Admittedly, this didn’t exactly come as unexpected news, given the extent of the spending cuts. But the figures still make for pretty grim reading: according to the ONS, employment levels as a whole are down by 69,000, the biggest decline since summer 2009, which brought the grand total up to 29m. The number of redundancies rose to 157,000 (up by 14,000 on the previous three months), while the number of people unemployed for more than a year jumped by 15,000 to 836,000.
The only relief was provided by the claimant count (the number of people claiming Jobseeker’s Allowance) which fell by 4,100. It’s the third drop in a row, and almost twice as large as the month before. But it’s not necessarily entirely positive: the ONS figures showed that the number of part-time workers now makes up 27% of the workforce, having increased by 26,000; so some of those ex-claimants have clearly only managed to get part-time work.
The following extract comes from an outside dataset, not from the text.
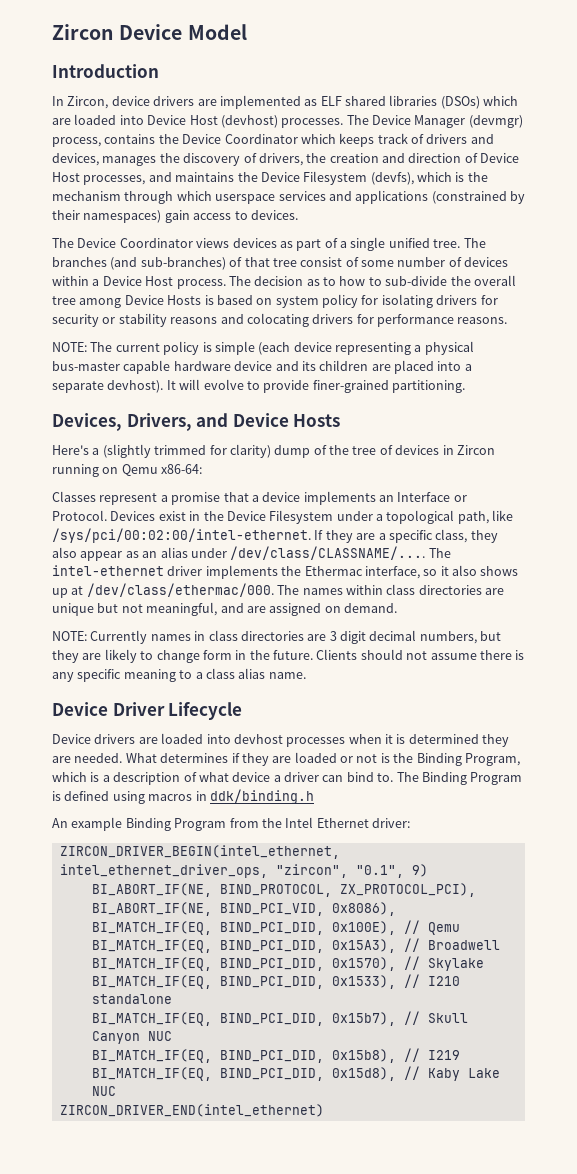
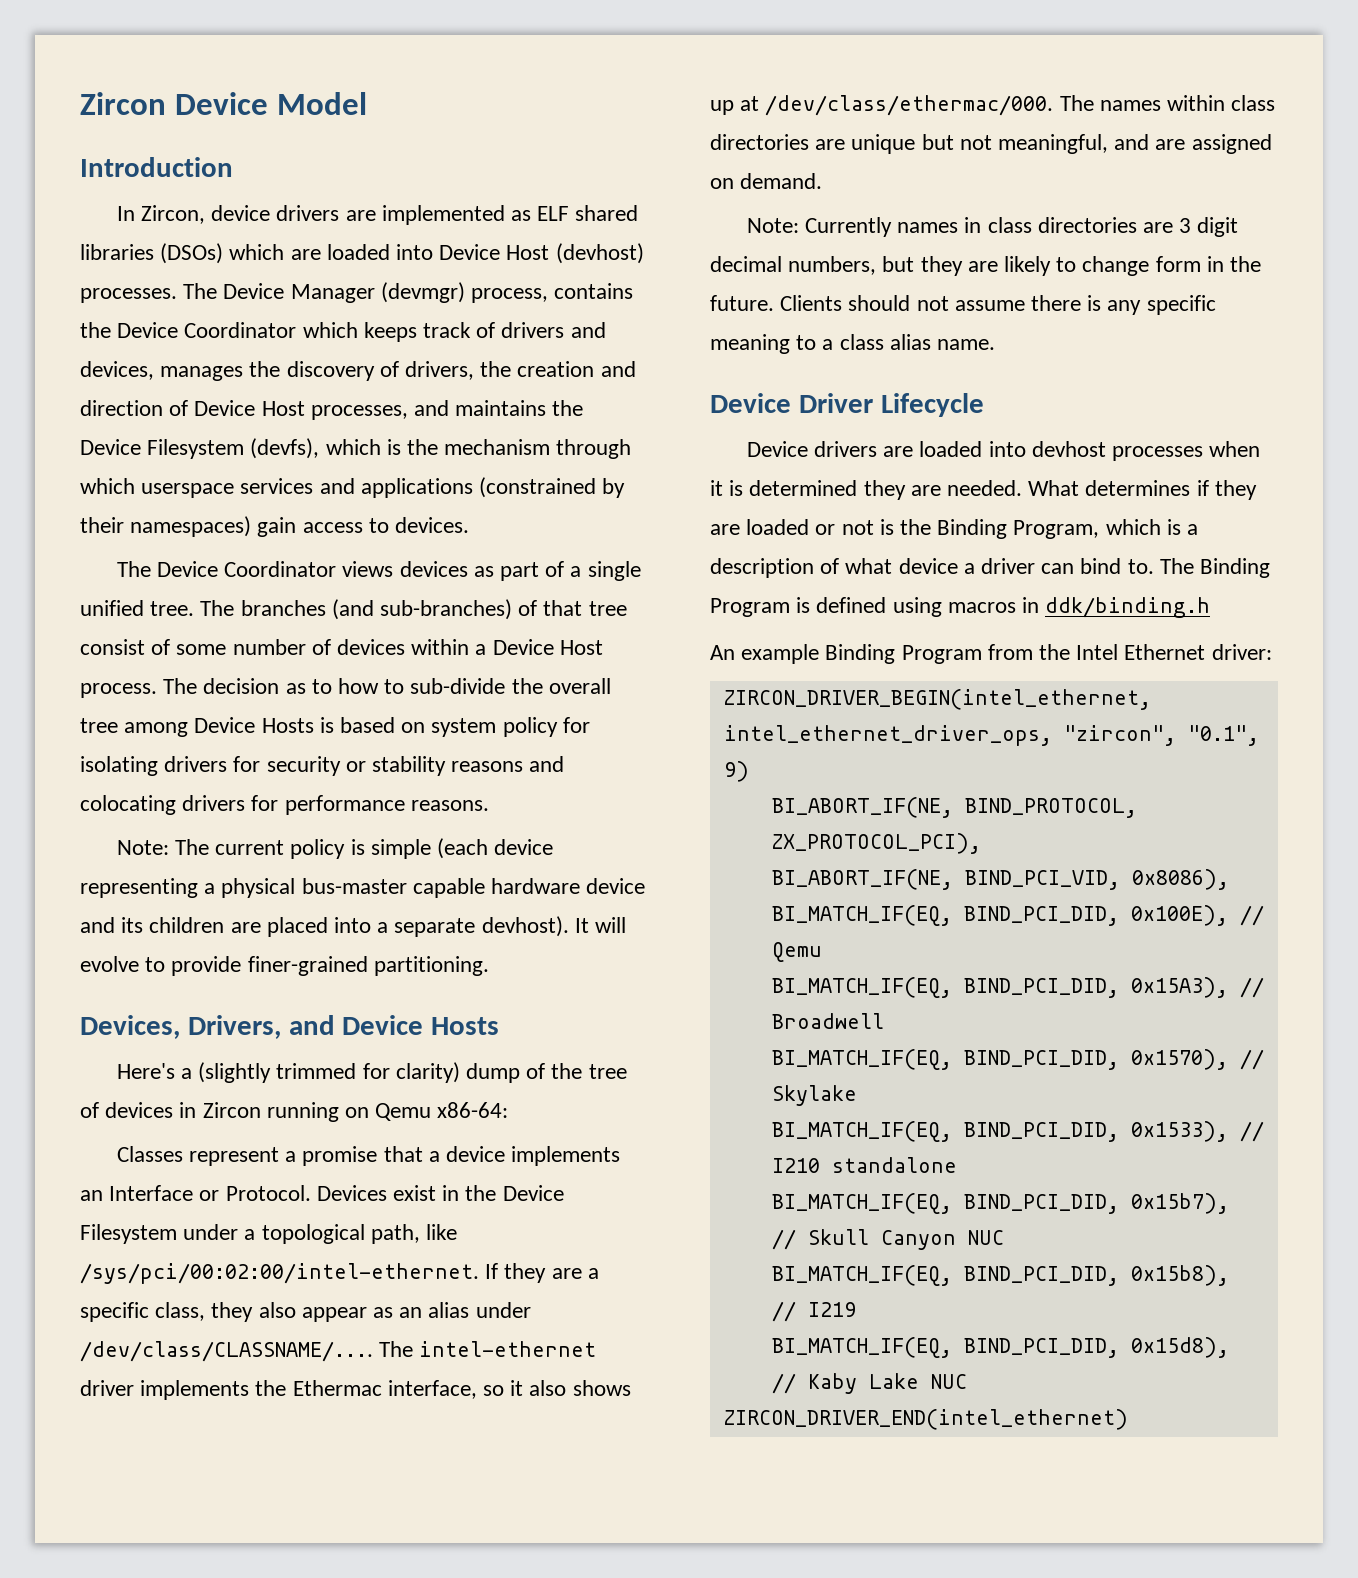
- NOTE: The current policy is simple (each device representing a physical bus-master capable hardware device and its children are placed into a separate devhost).
+ Note: The current policy is simple (each device representing a physical bus-master capable hardware device and its children are placed into a separate devhost).
- NOTE: Currently names in class directories are 3 digit decimal numbers, but they are likely to change form in the future.
+ Note: Currently names in class directories are 3 digit decimal numbers, but they are likely to change form in the future.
And wage growth actually fell, from 2.2% in the previous quarter, to 2.1% now – way below inflation, which now stands at 3.7%. So most us will find our wages don’t stretch quite as far as they once might have.
But while these figures show that the impact of the public spending cuts (as well as tax hikes and bad retail conditions) on private businesses has begun to be felt, this data doesn’t include the latest figures on job losses in the public sector itself – so we still don’t know the full extent of the damage. But with businesses becoming more cautious as the recovery looks increasingly tenuous, one thing’s abundantly clear: the worst is yet to come. Cheering, isn’t it?